When Jolie emerged from her corner office, there was no surprise about how she looked. Her voice fit her just right: dark blond hair that hung flat, skin deeply tanned but yellowy, maybe the wrong makeup. Big girl, though not quite in the way he had imagined—big on bottom, like a pear, with not much chest and stubby little arms.
The little arms she spread out at him. “Jack!”
He went in for the hug. “Jolie!” They were old friends.
That the line was dead by the time Deb got back, this was another of the steps she took away from the man she was married to, from the hope that he would ever stop behaving like the sun. She said his name a few times into the phone and was aware, on the outskirts of her vision, of her daughter’s hand, waiting to take it from her, his daughter who wanted to talk to him. Deb had gone to ask her, Do you still want to talk to Dad, because I’ve got him on the phone, and you don’t have to, he doesn’t even know I’m asking.
Kay was here, for him, and now Deb would have to tell her that actually he was gone, that actually never mind. She redialed, but the phone rang and went to voice mail. “Shit.” She brought the phone down to her lap. “Sorry,” she said, and for a moment it seemed she was sorry just for cursing. “He must’ve lost service.”

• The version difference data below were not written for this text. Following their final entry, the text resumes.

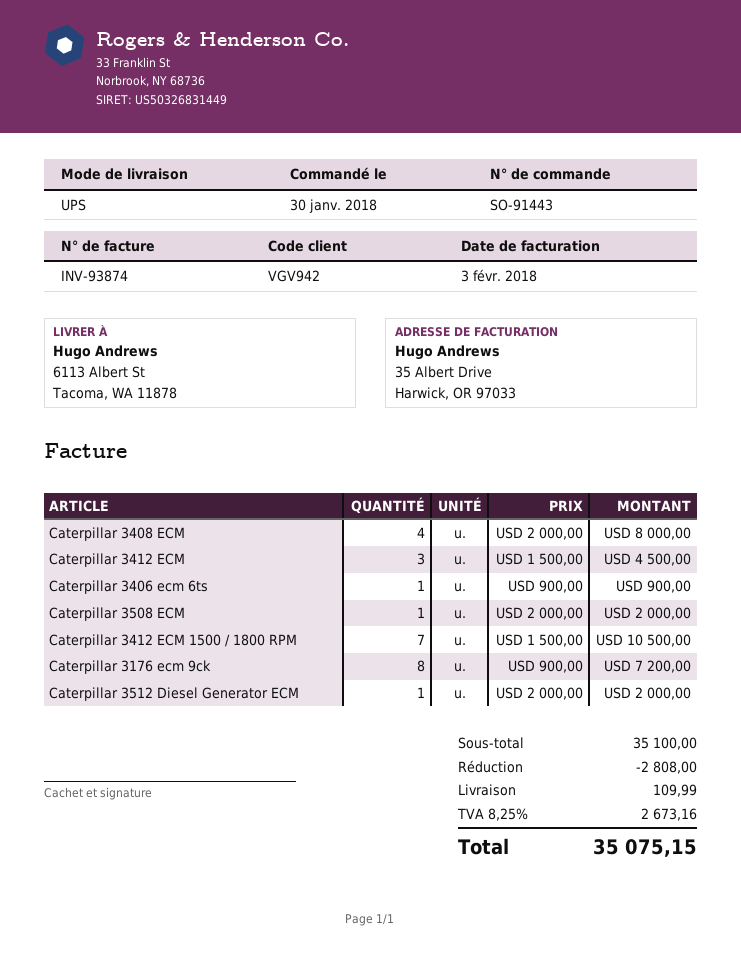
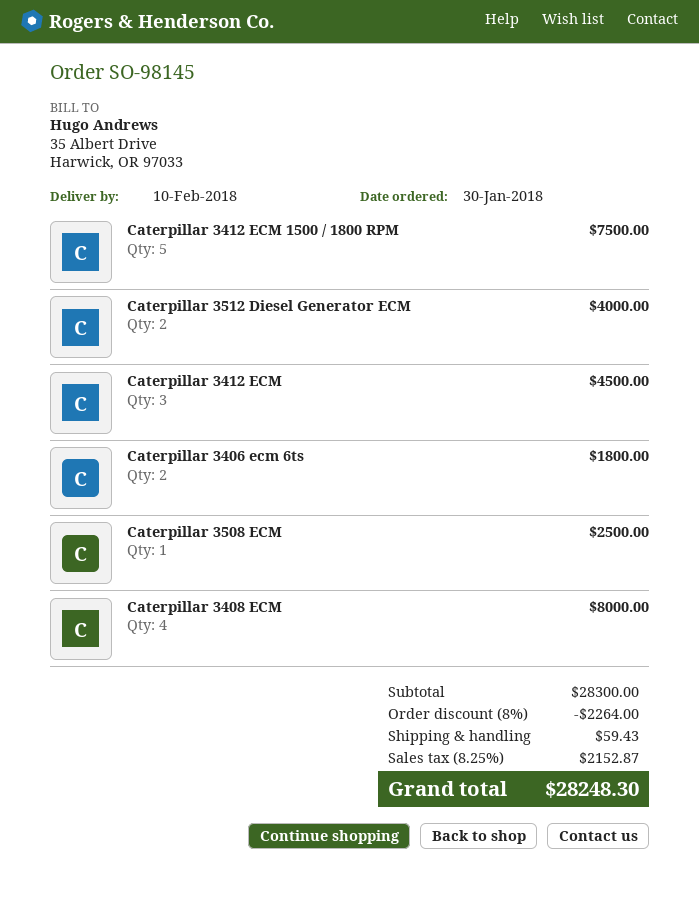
order number: SO-91443 -> SO-98145
Caterpillar 3406 ecm 6ts: 1 for 900.00 -> 2 for 1800.00
Caterpillar 3508 ECM: 1 for 2000.00 -> 1 for 2500.00
Caterpillar 3412 ECM 1500 / 1800 RPM: 7 for 10500.00 -> 5 for 7500.00
Caterpillar 3176 ecm 9ck: 8 for 7200.00 -> none
Caterpillar 3512 Diesel Generator ECM: 1 for 2000.00 -> 2 for 4000.00
subtotal: 35100.00 -> 28300.00
discount: 2808.00 -> 2264.00
shipping: 109.99 -> 59.43
tax: 8.25% = 2673.16 -> 8.25% = 2152.87
total: 35075.15 -> 28248.30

Kay swallowed, nodded seriously.
“He’s in Arizona for that project, you know? The reception, he must be roaming.” She touched Kay’s hair, smoothing the front piece down her cheek and curling it around her chin like a comma, after this face and before the next one, all the faces her daughter didn’t know she would have. “Hey. Hey. Isn’t it beautiful out here, the country? Let’s go for a walk.” But her hand stayed where it landed, on Kay’s shoulder. “Whatever, however things— What’s important to me is that you’re happy. That’s the number one thing in the world to me.”
“I know.”
“Okay. Okay, good,” Deb said and let her go. “Head on down. I’ll be there in a minute.”